> _PROBLEM REQUIREMENTS_
The entries below should be written out again exactly as they stand.

Items from a data source:
********************

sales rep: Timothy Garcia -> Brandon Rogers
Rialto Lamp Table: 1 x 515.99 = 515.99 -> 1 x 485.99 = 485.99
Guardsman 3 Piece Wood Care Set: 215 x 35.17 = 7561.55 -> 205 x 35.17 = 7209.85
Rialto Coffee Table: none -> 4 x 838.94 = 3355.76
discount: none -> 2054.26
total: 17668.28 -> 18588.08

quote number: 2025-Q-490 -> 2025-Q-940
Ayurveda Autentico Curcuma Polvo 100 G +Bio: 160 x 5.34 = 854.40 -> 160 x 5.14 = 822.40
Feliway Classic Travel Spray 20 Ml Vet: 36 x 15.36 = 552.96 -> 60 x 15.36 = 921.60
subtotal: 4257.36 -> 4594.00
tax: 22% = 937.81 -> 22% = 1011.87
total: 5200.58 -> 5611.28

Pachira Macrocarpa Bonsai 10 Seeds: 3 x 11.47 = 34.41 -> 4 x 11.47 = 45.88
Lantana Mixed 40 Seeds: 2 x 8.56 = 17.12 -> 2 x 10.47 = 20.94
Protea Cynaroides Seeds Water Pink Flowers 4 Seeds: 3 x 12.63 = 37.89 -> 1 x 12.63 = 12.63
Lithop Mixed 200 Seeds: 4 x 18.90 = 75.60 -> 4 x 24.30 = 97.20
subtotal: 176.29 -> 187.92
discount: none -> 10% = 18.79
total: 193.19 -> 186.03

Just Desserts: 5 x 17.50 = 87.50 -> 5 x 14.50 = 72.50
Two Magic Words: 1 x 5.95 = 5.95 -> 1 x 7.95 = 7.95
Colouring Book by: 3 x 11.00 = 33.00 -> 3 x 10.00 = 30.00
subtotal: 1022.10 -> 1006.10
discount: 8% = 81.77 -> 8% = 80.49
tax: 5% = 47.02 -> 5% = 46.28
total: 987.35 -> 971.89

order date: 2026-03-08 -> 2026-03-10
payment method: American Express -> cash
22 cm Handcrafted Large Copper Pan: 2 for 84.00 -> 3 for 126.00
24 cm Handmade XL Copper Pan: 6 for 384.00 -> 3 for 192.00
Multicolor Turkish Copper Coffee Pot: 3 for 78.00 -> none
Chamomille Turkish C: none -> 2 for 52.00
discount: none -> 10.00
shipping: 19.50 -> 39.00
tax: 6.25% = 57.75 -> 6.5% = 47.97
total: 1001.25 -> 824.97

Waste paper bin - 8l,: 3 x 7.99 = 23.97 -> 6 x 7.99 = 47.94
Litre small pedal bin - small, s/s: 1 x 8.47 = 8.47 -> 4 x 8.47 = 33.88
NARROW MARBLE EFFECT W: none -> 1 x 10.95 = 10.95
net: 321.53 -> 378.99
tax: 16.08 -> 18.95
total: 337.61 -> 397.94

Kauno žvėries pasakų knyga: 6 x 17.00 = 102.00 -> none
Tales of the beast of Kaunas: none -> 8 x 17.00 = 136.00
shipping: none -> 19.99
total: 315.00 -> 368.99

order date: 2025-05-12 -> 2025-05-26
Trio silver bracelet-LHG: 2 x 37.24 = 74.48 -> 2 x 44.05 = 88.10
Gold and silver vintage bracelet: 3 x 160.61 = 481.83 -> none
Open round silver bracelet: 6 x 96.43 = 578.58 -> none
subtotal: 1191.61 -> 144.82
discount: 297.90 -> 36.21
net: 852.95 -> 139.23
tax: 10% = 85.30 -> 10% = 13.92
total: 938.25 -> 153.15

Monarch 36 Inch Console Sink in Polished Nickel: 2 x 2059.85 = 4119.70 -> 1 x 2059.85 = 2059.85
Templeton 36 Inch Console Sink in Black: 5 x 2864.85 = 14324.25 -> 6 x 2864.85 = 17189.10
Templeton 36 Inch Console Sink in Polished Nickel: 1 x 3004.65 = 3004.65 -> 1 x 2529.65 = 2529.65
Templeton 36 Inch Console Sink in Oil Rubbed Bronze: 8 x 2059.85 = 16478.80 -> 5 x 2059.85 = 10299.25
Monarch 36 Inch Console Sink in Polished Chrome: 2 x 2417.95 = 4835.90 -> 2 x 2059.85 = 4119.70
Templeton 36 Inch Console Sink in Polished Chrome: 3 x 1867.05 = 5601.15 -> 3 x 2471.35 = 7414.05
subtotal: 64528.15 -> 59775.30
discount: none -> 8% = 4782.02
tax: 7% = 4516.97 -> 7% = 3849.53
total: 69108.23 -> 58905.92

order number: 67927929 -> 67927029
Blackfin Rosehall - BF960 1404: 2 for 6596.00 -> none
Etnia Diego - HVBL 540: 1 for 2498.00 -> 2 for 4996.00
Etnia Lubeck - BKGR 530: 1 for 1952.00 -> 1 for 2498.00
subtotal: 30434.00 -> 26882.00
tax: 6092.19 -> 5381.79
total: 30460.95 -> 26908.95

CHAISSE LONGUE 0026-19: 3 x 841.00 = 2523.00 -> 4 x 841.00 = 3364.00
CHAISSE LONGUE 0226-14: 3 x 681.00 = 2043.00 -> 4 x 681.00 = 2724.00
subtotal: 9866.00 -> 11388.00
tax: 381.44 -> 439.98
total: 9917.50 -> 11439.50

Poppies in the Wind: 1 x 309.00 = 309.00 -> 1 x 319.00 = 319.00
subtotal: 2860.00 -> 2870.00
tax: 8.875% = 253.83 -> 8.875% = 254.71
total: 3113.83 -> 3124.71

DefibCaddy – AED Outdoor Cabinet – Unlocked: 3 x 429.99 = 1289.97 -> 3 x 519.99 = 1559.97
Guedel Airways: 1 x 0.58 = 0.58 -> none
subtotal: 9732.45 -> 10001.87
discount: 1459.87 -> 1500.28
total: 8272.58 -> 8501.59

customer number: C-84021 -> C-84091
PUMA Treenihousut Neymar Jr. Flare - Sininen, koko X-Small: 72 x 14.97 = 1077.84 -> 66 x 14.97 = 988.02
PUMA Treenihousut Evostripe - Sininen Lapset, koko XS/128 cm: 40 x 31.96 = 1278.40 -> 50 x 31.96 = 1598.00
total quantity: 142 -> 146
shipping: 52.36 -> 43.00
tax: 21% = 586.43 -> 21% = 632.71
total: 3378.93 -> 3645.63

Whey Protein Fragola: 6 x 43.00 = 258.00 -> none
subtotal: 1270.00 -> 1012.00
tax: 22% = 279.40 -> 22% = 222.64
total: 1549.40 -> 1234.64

********************

> _ANSWER FOR THE TASK_
sales rep: Timothy Garcia -> Brandon Rogers
Rialto Lamp Table: 1 x 515.99 = 515.99 -> 1 x 485.99 = 485.99
Guardsman 3 Piece Wood Care Set: 215 x 35.17 = 7561.55 -> 205 x 35.17 = 7209.85
Rialto Coffee Table: none -> 4 x 838.94 = 3355.76
discount: none -> 2054.26
total: 17668.28 -> 18588.08

quote number: 2025-Q-490 -> 2025-Q-940
Ayurveda Autentico Curcuma Polvo 100 G +Bio: 160 x 5.34 = 854.40 -> 160 x 5.14 = 822.40
Feliway Classic Travel Spray 20 Ml Vet: 36 x 15.36 = 552.96 -> 60 x 15.36 = 921.60
subtotal: 4257.36 -> 4594.00
tax: 22% = 937.81 -> 22% = 1011.87
total: 5200.58 -> 5611.28

Pachira Macrocarpa Bonsai 10 Seeds: 3 x 11.47 = 34.41 -> 4 x 11.47 = 45.88
Lantana Mixed 40 Seeds: 2 x 8.56 = 17.12 -> 2 x 10.47 = 20.94
Protea Cynaroides Seeds Water Pink Flowers 4 Seeds: 3 x 12.63 = 37.89 -> 1 x 12.63 = 12.63
Lithop Mixed 200 Seeds: 4 x 18.90 = 75.60 -> 4 x 24.30 = 97.20
subtotal: 176.29 -> 187.92
discount: none -> 10% = 18.79
total: 193.19 -> 186.03

Just Desserts: 5 x 17.50 = 87.50 -> 5 x 14.50 = 72.50
Two Magic Words: 1 x 5.95 = 5.95 -> 1 x 7.95 = 7.95
Colouring Book by: 3 x 11.00 = 33.00 -> 3 x 10.00 = 30.00
subtotal: 1022.10 -> 1006.10
discount: 8% = 81.77 -> 8% = 80.49
tax: 5% = 47.02 -> 5% = 46.28
total: 987.35 -> 971.89

order date: 2026-03-08 -> 2026-03-10
payment method: American Express -> cash
22 cm Handcrafted Large Copper Pan: 2 for 84.00 -> 3 for 126.00
24 cm Handmade XL Copper Pan: 6 for 384.00 -> 3 for 192.00
Multicolor Turkish Copper Coffee Pot: 3 for 78.00 -> none
Chamomille Turkish C: none -> 2 for 52.00
discount: none -> 10.00
shipping: 19.50 -> 39.00
tax: 6.25% = 57.75 -> 6.5% = 47.97
total: 1001.25 -> 824.97

Waste paper bin - 8l,: 3 x 7.99 = 23.97 -> 6 x 7.99 = 47.94
Litre small pedal bin - small, s/s: 1 x 8.47 = 8.47 -> 4 x 8.47 = 33.88
NARROW MARBLE EFFECT W: none -> 1 x 10.95 = 10.95
net: 321.53 -> 378.99
tax: 16.08 -> 18.95
total: 337.61 -> 397.94

Kauno žvėries pasakų knyga: 6 x 17.00 = 102.00 -> none
Tales of the beast of Kaunas: none -> 8 x 17.00 = 136.00
shipping: none -> 19.99
total: 315.00 -> 368.99

order date: 2025-05-12 -> 2025-05-26
Trio silver bracelet-LHG: 2 x 37.24 = 74.48 -> 2 x 44.05 = 88.10
Gold and silver vintage bracelet: 3 x 160.61 = 481.83 -> none
Open round silver bracelet: 6 x 96.43 = 578.58 -> none
subtotal: 1191.61 -> 144.82
discount: 297.90 -> 36.21
net: 852.95 -> 139.23
tax: 10% = 85.30 -> 10% = 13.92
total: 938.25 -> 153.15

Monarch 36 Inch Console Sink in Polished Nickel: 2 x 2059.85 = 4119.70 -> 1 x 2059.85 = 2059.85
Templeton 36 Inch Console Sink in Black: 5 x 2864.85 = 14324.25 -> 6 x 2864.85 = 17189.10
Templeton 36 Inch Console Sink in Polished Nickel: 1 x 3004.65 = 3004.65 -> 1 x 2529.65 = 2529.65
Templeton 36 Inch Console Sink in Oil Rubbed Bronze: 8 x 2059.85 = 16478.80 -> 5 x 2059.85 = 10299.25
Monarch 36 Inch Console Sink in Polished Chrome: 2 x 2417.95 = 4835.90 -> 2 x 2059.85 = 4119.70
Templeton 36 Inch Console Sink in Polished Chrome: 3 x 1867.05 = 5601.15 -> 3 x 2471.35 = 7414.05
subtotal: 64528.15 -> 59775.30
discount: none -> 8% = 4782.02
tax: 7% = 4516.97 -> 7% = 3849.53
total: 69108.23 -> 58905.92

order number: 67927929 -> 67927029
Blackfin Rosehall - BF960 1404: 2 for 6596.00 -> none
Etnia Diego - HVBL 540: 1 for 2498.00 -> 2 for 4996.00
Etnia Lubeck - BKGR 530: 1 for 1952.00 -> 1 for 2498.00
subtotal: 30434.00 -> 26882.00
tax: 6092.19 -> 5381.79
total: 30460.95 -> 26908.95

CHAISSE LONGUE 0026-19: 3 x 841.00 = 2523.00 -> 4 x 841.00 = 3364.00
CHAISSE LONGUE 0226-14: 3 x 681.00 = 2043.00 -> 4 x 681.00 = 2724.00
subtotal: 9866.00 -> 11388.00
tax: 381.44 -> 439.98
total: 9917.50 -> 11439.50

Poppies in the Wind: 1 x 309.00 = 309.00 -> 1 x 319.00 = 319.00
subtotal: 2860.00 -> 2870.00
tax: 8.875% = 253.83 -> 8.875% = 254.71
total: 3113.83 -> 3124.71

DefibCaddy – AED Outdoor Cabinet – Unlocked: 3 x 429.99 = 1289.97 -> 3 x 519.99 = 1559.97
Guedel Airways: 1 x 0.58 = 0.58 -> none
subtotal: 9732.45 -> 10001.87
discount: 1459.87 -> 1500.28
total: 8272.58 -> 8501.59

customer number: C-84021 -> C-84091
PUMA Treenihousut Neymar Jr. Flare - Sininen, koko X-Small: 72 x 14.97 = 1077.84 -> 66 x 14.97 = 988.02
PUMA Treenihousut Evostripe - Sininen Lapset, koko XS/128 cm: 40 x 31.96 = 1278.40 -> 50 x 31.96 = 1598.00
total quantity: 142 -> 146
shipping: 52.36 -> 43.00
tax: 21% = 586.43 -> 21% = 632.71
total: 3378.93 -> 3645.63

Whey Protein Fragola: 6 x 43.00 = 258.00 -> none
subtotal: 1270.00 -> 1012.00
tax: 22% = 279.40 -> 22% = 222.64
total: 1549.40 -> 1234.64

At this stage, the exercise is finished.